→ What you have to do
Since only part of the material is needed, please repeat exactly the line that includes "Knife Bolt T" and every line after it, up to the last.

****

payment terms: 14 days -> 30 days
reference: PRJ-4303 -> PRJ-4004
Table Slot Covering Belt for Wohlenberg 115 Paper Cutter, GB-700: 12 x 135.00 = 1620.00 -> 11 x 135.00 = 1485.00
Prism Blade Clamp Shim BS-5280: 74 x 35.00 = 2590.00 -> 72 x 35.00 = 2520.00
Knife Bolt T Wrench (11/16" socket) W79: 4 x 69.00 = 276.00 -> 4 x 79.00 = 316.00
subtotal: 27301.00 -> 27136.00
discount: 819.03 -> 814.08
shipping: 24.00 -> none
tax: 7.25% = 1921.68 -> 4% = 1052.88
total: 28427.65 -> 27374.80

****

→ Written reply
Knife Bolt T Wrench (11/16" socket) W79: 4 x 69.00 = 276.00 -> 4 x 79.00 = 316.00
subtotal: 27301.00 -> 27136.00
discount: 819.03 -> 814.08
shipping: 24.00 -> none
tax: 7.25% = 1921.68 -> 4% = 1052.88
total: 28427.65 -> 27374.80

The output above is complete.